2. Answer the Questions of Your Users as an Expert in your Industry

“We receive more than 50 queries per week on different aspects of our service, but the vast majority are general questions, where the answer will not only help that specific user, but hundreds or thousands of people who have the same problem. 

That is why we dedicate time and effort to give the right answer. And the responses to these questions will also be published on our website as if it were a blog post on our blog. Google or any other search engine indexes this content and new potential customers can Google find our answer.

As the answer was valuable, with very useful information, these new potential customers take your brand as a reference and begin to see (eventually buy) your products. This mechanism of transforming the traditional questions and answers (FAQ) section into a blog, helped us to grow 34.7% in content marketing, which today represents revenue of USD 3.4M per year.”
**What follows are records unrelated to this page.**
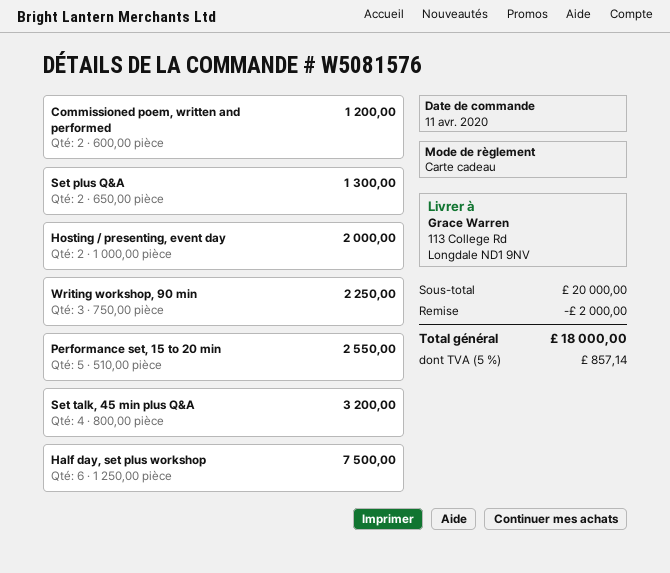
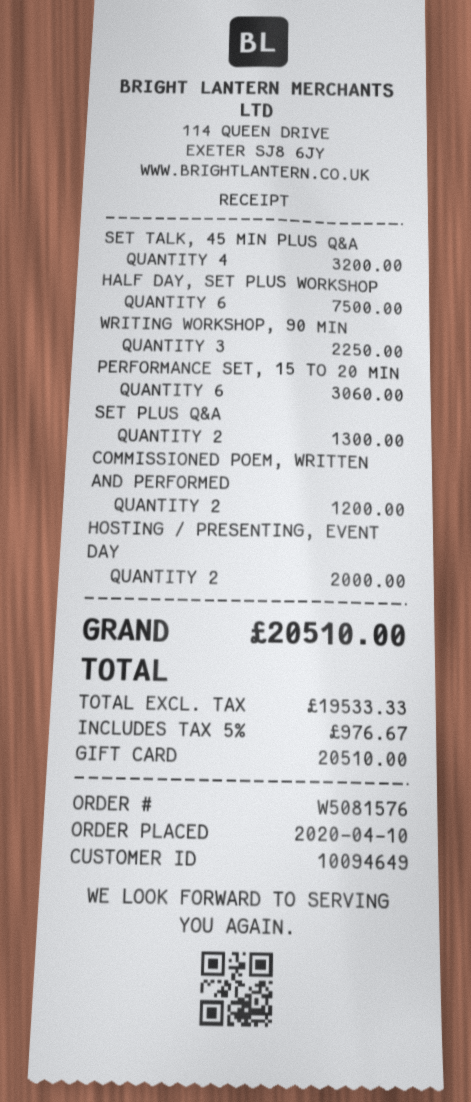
order date: 2020-04-11 -> 2020-04-10
Performance set, 15 to 20 min: 5 for 2550.00 -> 6 for 3060.00
discount: 2000.00 -> none
tax: 5% = 857.14 -> 5% = 976.67
total: 18000.00 -> 20510.00

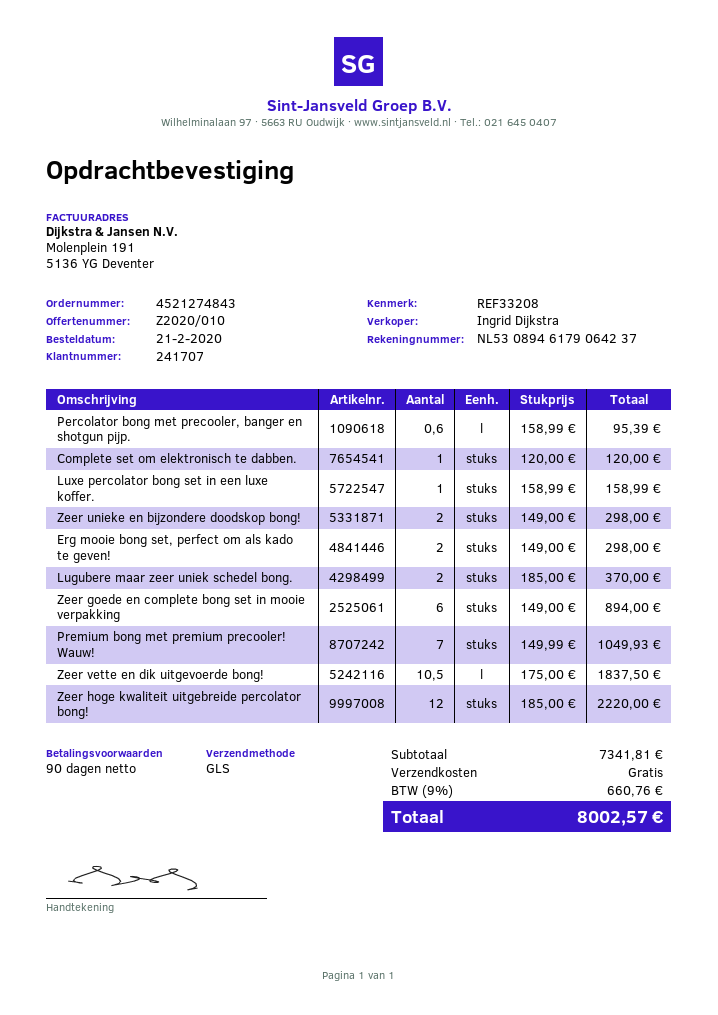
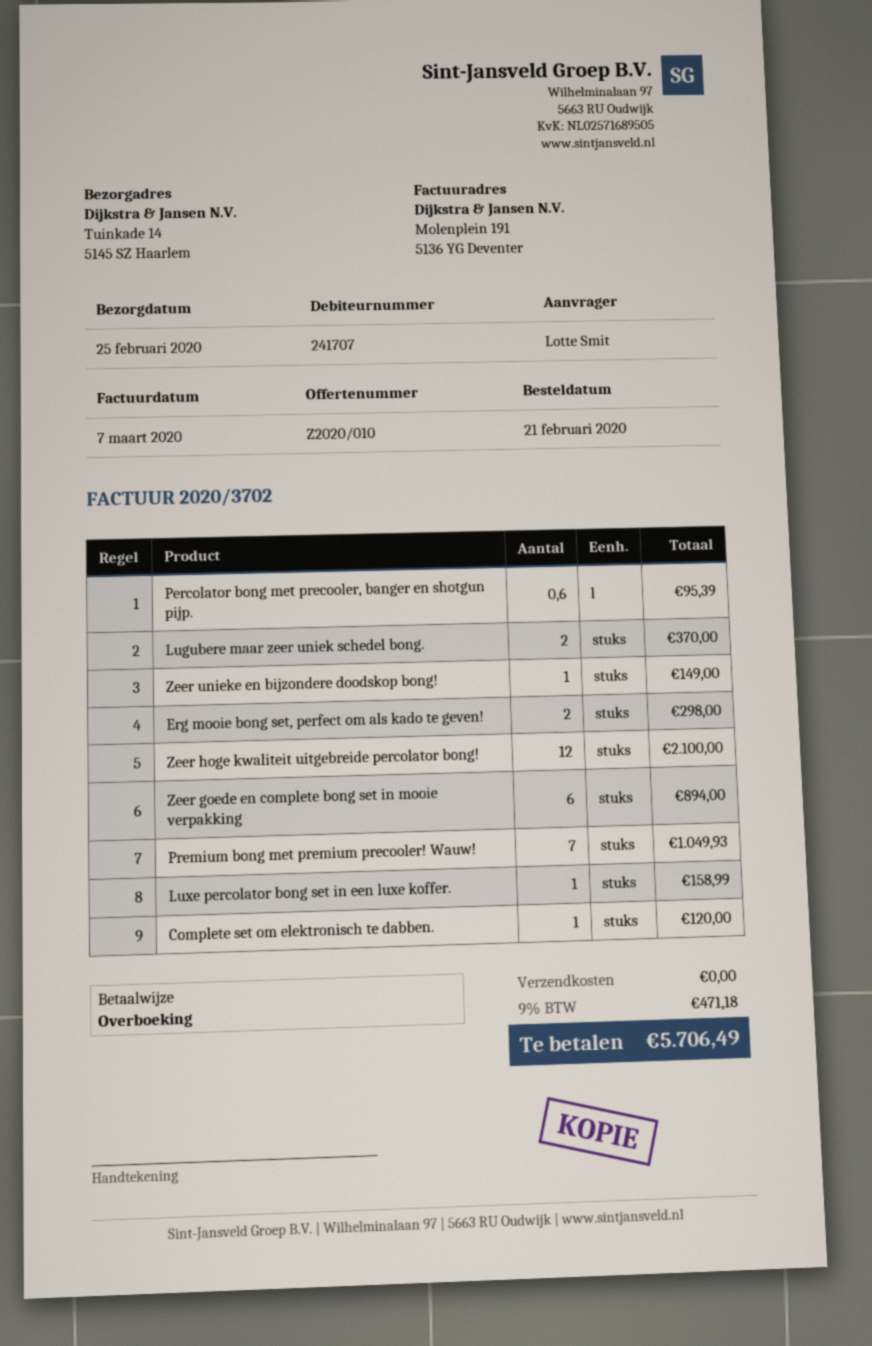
Zeer unieke en bijzondere doodskop bong!: 2 for 298.00 -> 1 for 149.00
Zeer vette en dik uitgevoerde bong!: 10.5 for 1837.50 -> none
Zeer hoge kwaliteit uitgebreide percolator bong!: 12 for 2220.00 -> 12 for 2100.00
tax: 9% = 660.76 -> 9% = 471.18
total: 8002.57 -> 5706.49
Cristian Rennella, VP of Marketing & CoFounder

elMejorTrato

3. Use thought leadership to build your brand

“Thought leadership is a great way to build your brand, increase visibility more broadly, raise your profile and attract more customers. Activities like speaking at a conference, writing articles, building the following on social media, all contribute increasing awareness with potential customers and building credibility with a larger community.

Before trying to start your own blog or newsletter, try contributing regularly to existing, well trafficked blogs in your industry or newsletters of like minded organisations reaching the same target audience as you.

Make sure you put your URL or contact info on it so they can find you and follow up. When your articles or talks become available online, make sure to send them out via social media to all your friends, followers and contacts.

Start small and build as you go. I started speaking at local events and then submitted proposals to speak at industry conferences and trade shows nationally and eventually global events too. Same advice goes for writing. Start with small publications then move up the food chain to reach bigger audiences.”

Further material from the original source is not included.